EXERCISE GOAL:
Each line of the data below between the one containing "-154,12 +154,6 @@" and the one containing "-172,12 +172,6 @@", both included, is to be repeated exactly. Please omit pictures.

___ LISTED ENTRIES

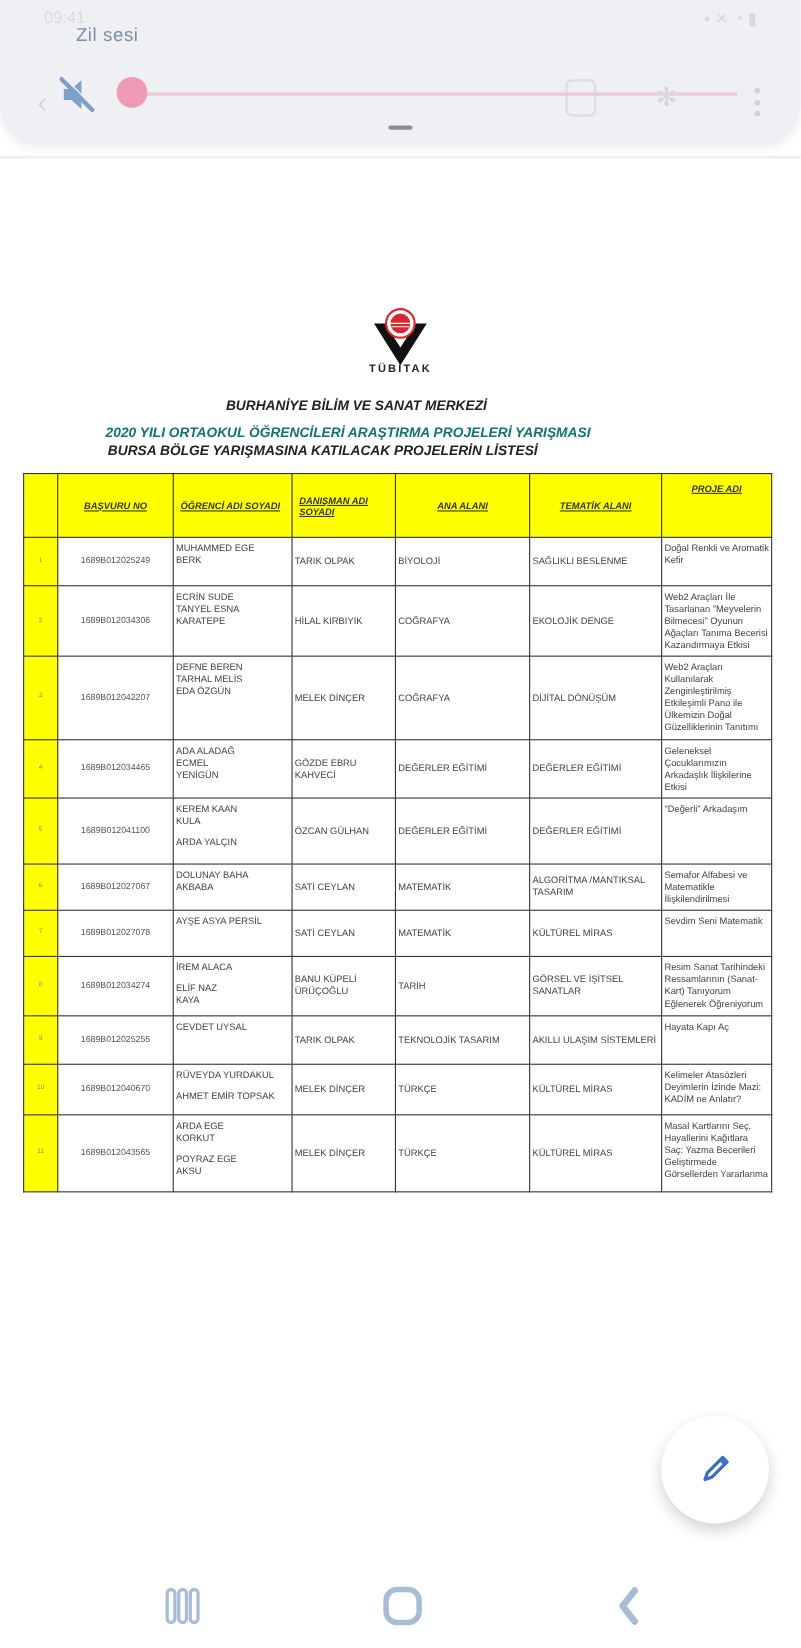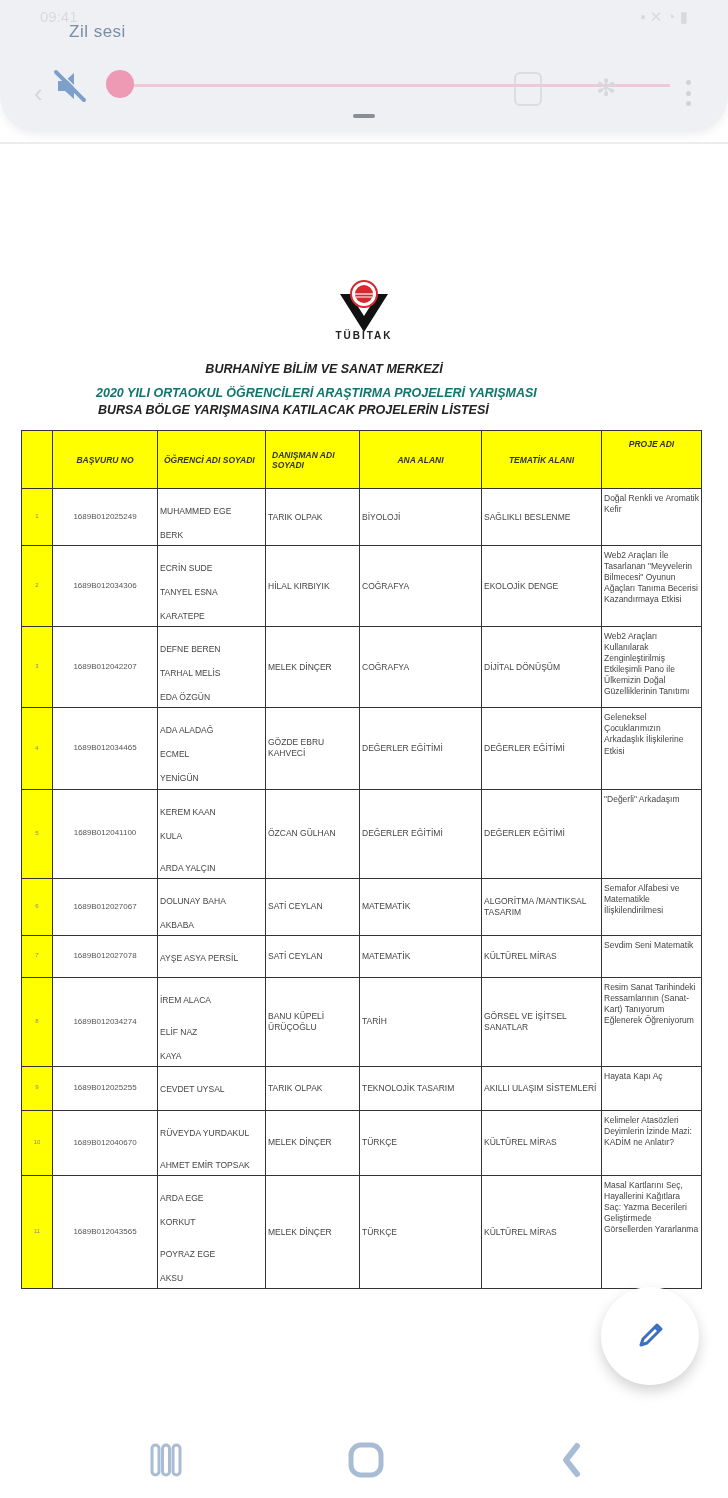--- a/index.html
+++ b/index.html
@@ -40,7 +40,7 @@
     font-size: 8.5px; color: #444;
   }
   table.projects th, table.projects td { border: 1.5px solid #333; }
-  table.projects th { background: #ffff00; height: 58px; font-size: 8.5px; font-weight: bold; font-style: italic; color: #333; vertical-align: middle; padding: 0 6px; }
+  table.projects th { background: #ffff00; height: 58px; font-size: 8.5px; font-weight: bold; font-style: italic; color: #333; vertical-align: middle; padding: 0 6px; text-decoration: underline; }
   table.projects td { vertical-align: top; padding: 4px 2px; line-height: 1.3; }
   td.num { background: #ffff00; text-align: center; vertical-align: middle !important; font-size: 6px; color: #888; }
   td.appno { text-align: center; vertical-align: middle !important; font-size: 8px; color: #555; }

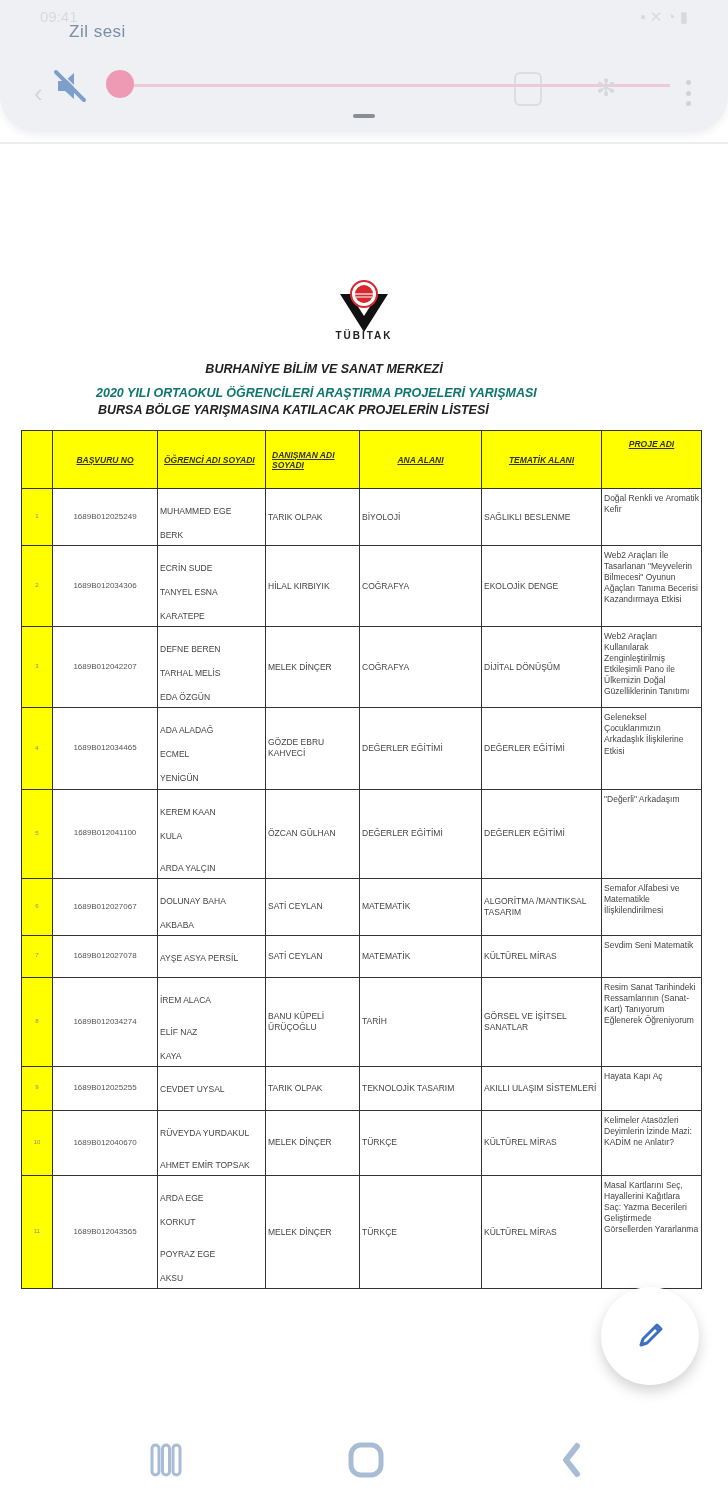--- a/index.html
+++ b/index.html
@@ -48,7 +48,7 @@
   td.student, td.advisor { text-align: left; }
   td.advisor { vertical-align: middle !important; }
   td.project { text-align: left; font-size: 8.5px; padding: 1px 2px; }
-  .line { display: block; margin-top: 13px; }
+  .line { display: block; }
   .gap { display: block; height: 8px; }
 
   

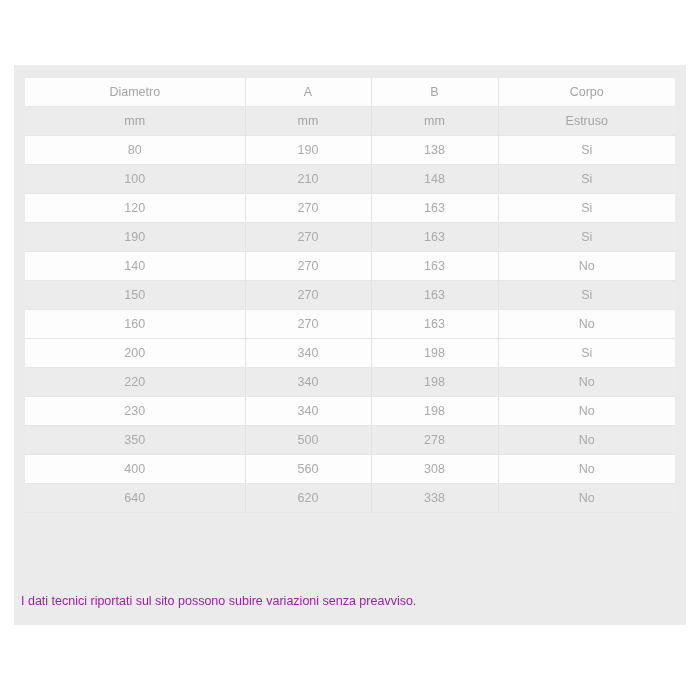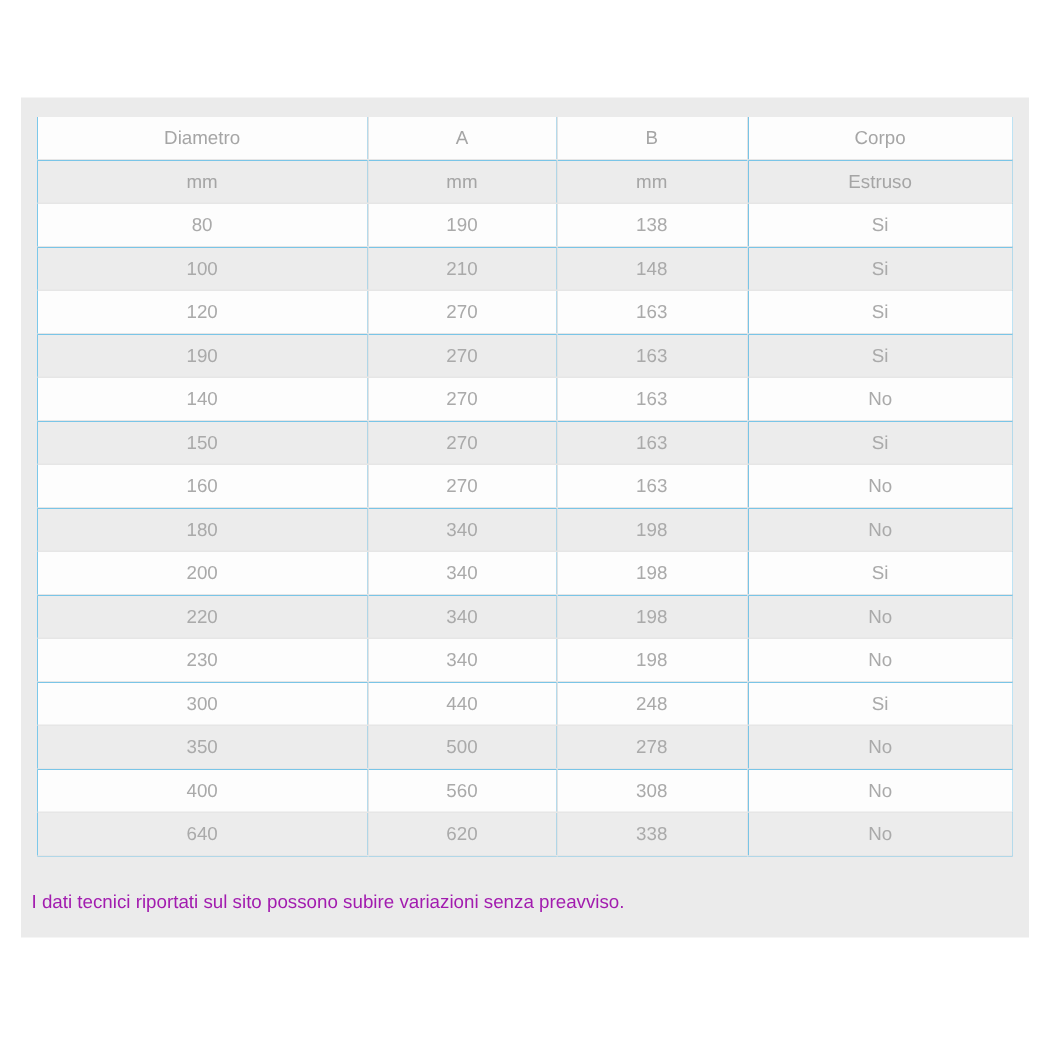--- a/index.html
+++ b/index.html
@@ -38,7 +38,7 @@
     width: 650px;
     border-collapse: collapse;
     table-layout: fixed;
-    background: #0ea5e9;
+    background: #4d7c0f;
   }
 
   table.spec-table col.c-diam { width: 220px; }

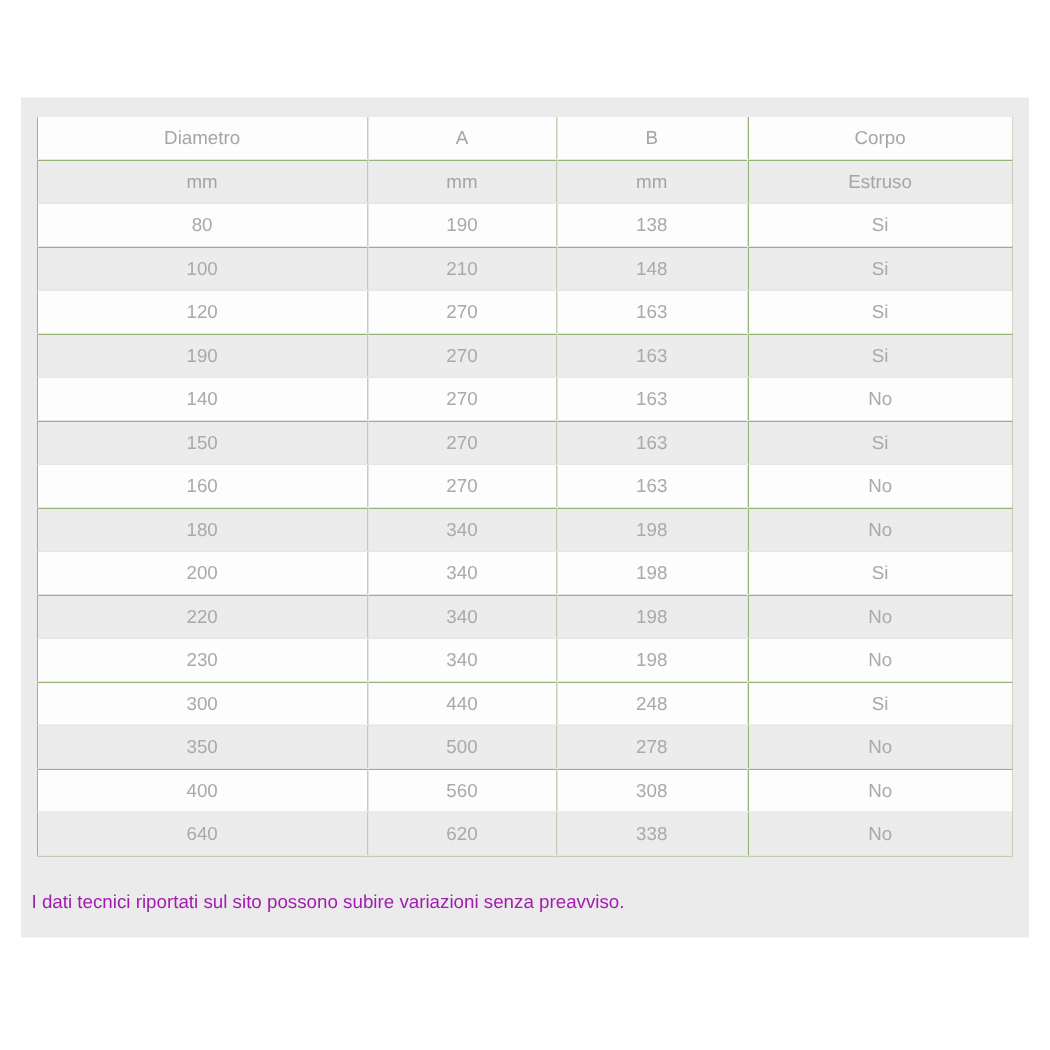--- a/index.html
+++ b/index.html
@@ -154,12 +154,6 @@
             <td>163</td>
             <td>No</td>
           </tr>
-          <tr class="row-dark">
-            <td>180</td>
-            <td>340</td>
-            <td>198</td>
-            <td>No</td>
-          </tr>
           <tr class="row-light">
             <td>200</td>
             <td>340</td>

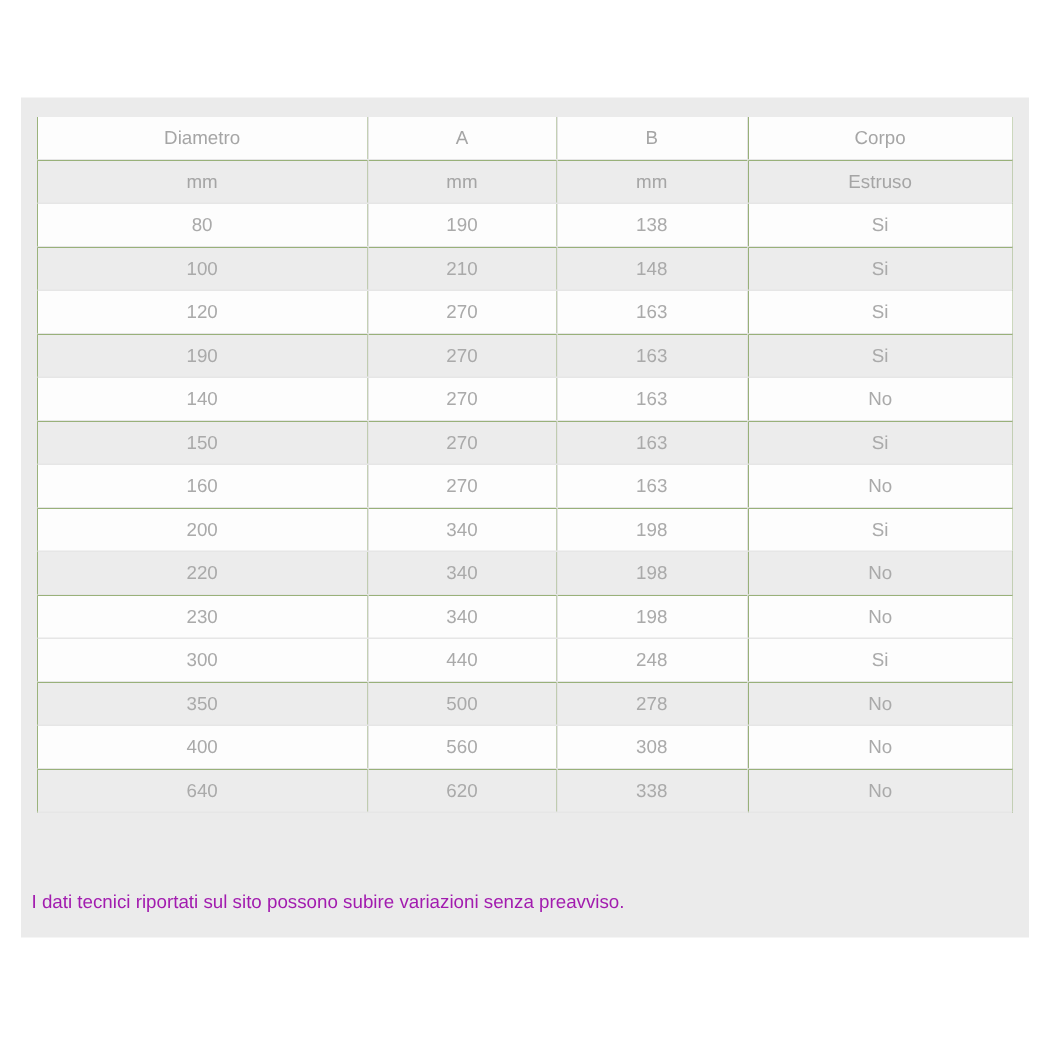--- a/index.html
+++ b/index.html
@@ -172,12 +172,6 @@
             <td>198</td>
             <td>No</td>
           </tr>
-          <tr class="row-light">
-            <td>300</td>
-            <td>440</td>
-            <td>248</td>
-            <td>Si</td>
-          </tr>
           <tr class="row-dark">
             <td>350</td>
             <td>500</td>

______

RESULT BELOW:
@@ -154,12 +154,6 @@
             <td>163</td>
             <td>No</td>
           </tr>
-          <tr class="row-dark">
-            <td>180</td>
-            <td>340</td>
-            <td>198</td>
-            <td>No</td>
-          </tr>
           <tr class="row-light">
             <td>200</td>
             <td>340</td>

--- a/index.html
+++ b/index.html
@@ -172,12 +172,6 @@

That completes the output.